# YOUR OBJECTIVE:
Reproduce only the lines of the material below that start at the line containing "ROSJANIE W TARNOWIE" and stop at the line containing "total: 2109.66 -> 2072.86". Keep both end lines.

☆ ☆ ☆ ☆

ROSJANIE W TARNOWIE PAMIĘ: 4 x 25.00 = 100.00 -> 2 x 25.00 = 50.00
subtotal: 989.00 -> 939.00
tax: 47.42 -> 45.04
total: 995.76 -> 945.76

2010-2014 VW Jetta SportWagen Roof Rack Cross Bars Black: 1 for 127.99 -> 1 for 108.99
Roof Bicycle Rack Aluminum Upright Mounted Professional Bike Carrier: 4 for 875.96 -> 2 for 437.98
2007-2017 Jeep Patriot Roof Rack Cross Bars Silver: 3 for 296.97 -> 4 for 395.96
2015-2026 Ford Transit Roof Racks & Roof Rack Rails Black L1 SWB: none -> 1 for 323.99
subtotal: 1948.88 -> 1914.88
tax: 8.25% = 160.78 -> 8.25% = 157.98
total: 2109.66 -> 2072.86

☆ ☆ ☆ ☆

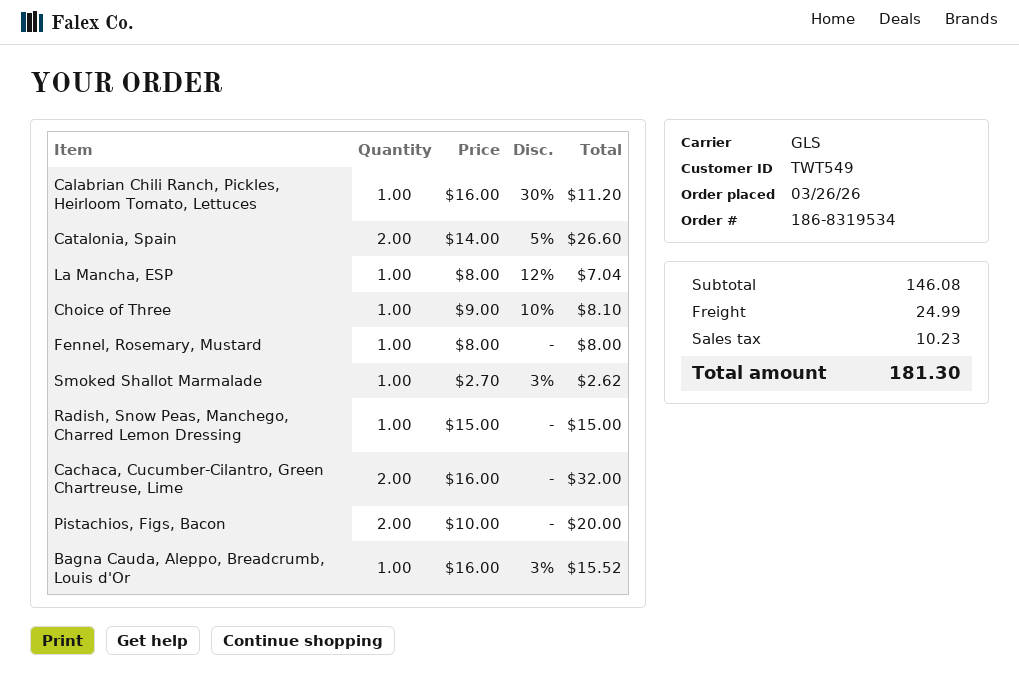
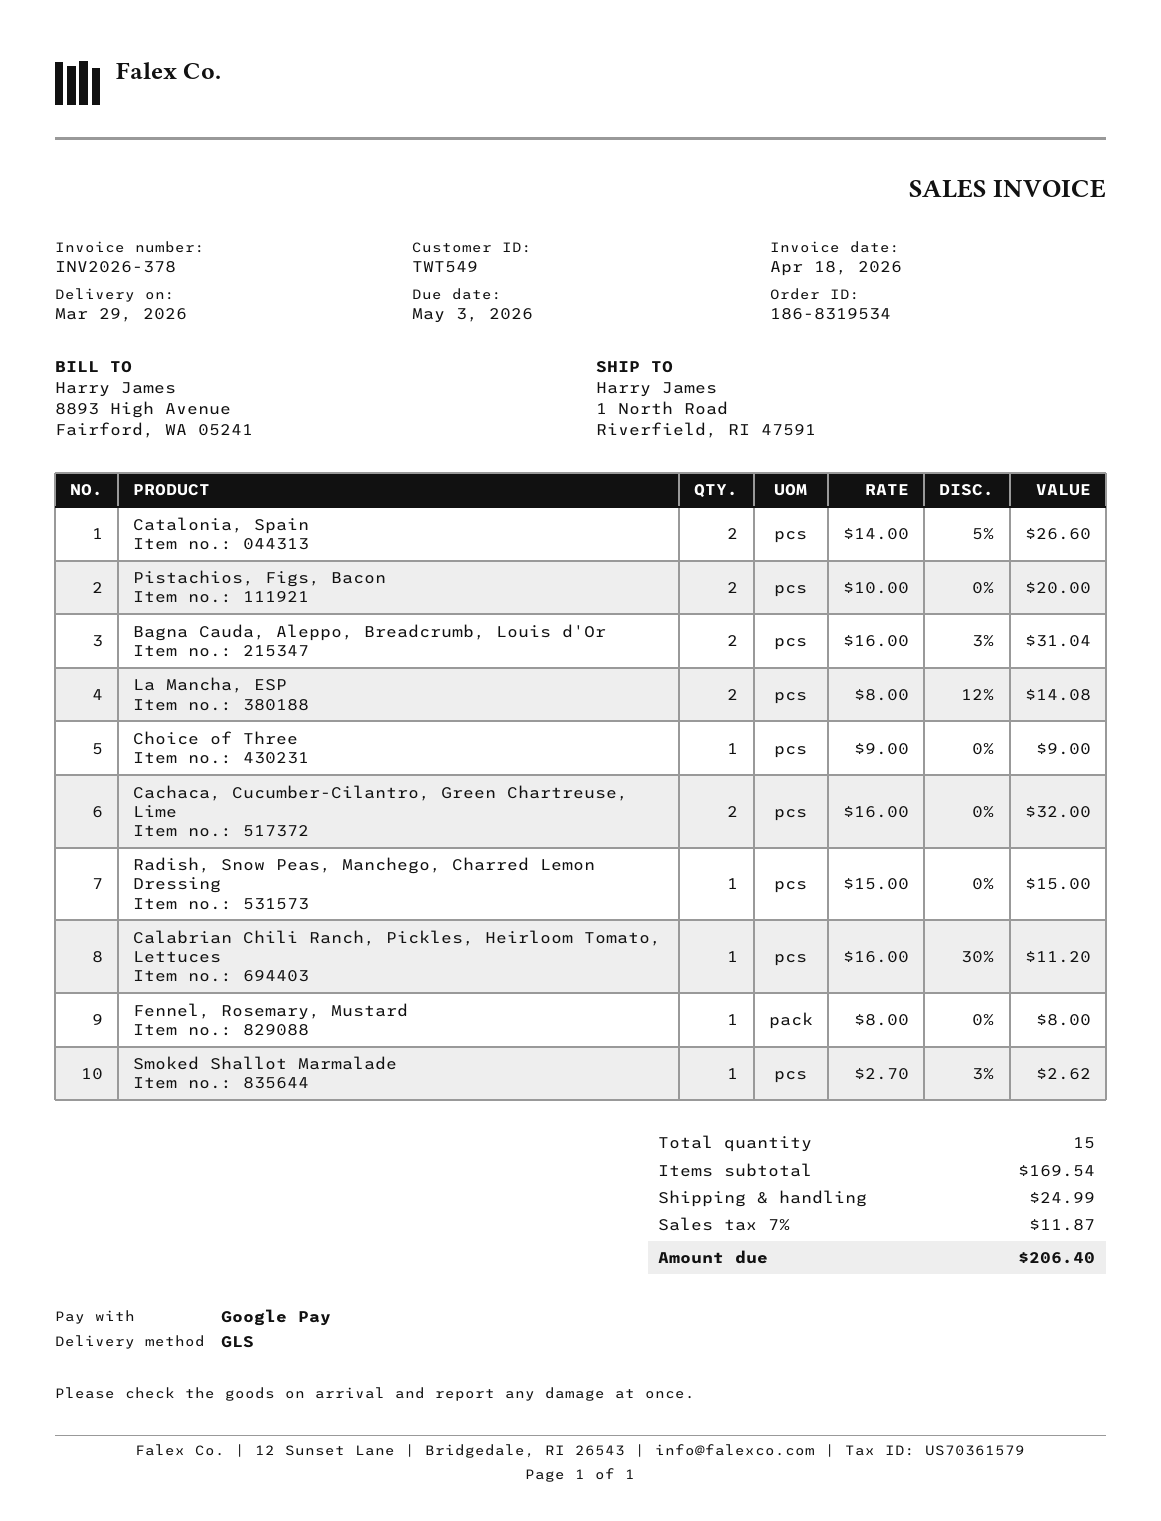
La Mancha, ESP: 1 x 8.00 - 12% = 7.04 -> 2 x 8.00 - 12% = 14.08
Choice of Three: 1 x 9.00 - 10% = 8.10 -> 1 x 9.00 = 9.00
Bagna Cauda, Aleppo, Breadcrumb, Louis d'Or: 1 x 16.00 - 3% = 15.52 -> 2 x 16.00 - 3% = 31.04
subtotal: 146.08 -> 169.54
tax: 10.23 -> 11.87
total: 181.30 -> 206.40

☆ ☆ ☆ ☆

# RESULT OF THE EXERCISE:
ROSJANIE W TARNOWIE PAMIĘ: 4 x 25.00 = 100.00 -> 2 x 25.00 = 50.00
subtotal: 989.00 -> 939.00
tax: 47.42 -> 45.04
total: 995.76 -> 945.76

2010-2014 VW Jetta SportWagen Roof Rack Cross Bars Black: 1 for 127.99 -> 1 for 108.99
Roof Bicycle Rack Aluminum Upright Mounted Professional Bike Carrier: 4 for 875.96 -> 2 for 437.98
2007-2017 Jeep Patriot Roof Rack Cross Bars Silver: 3 for 296.97 -> 4 for 395.96
2015-2026 Ford Transit Roof Racks & Roof Rack Rails Black L1 SWB: none -> 1 for 323.99
subtotal: 1948.88 -> 1914.88
tax: 8.25% = 160.78 -> 8.25% = 157.98
total: 2109.66 -> 2072.86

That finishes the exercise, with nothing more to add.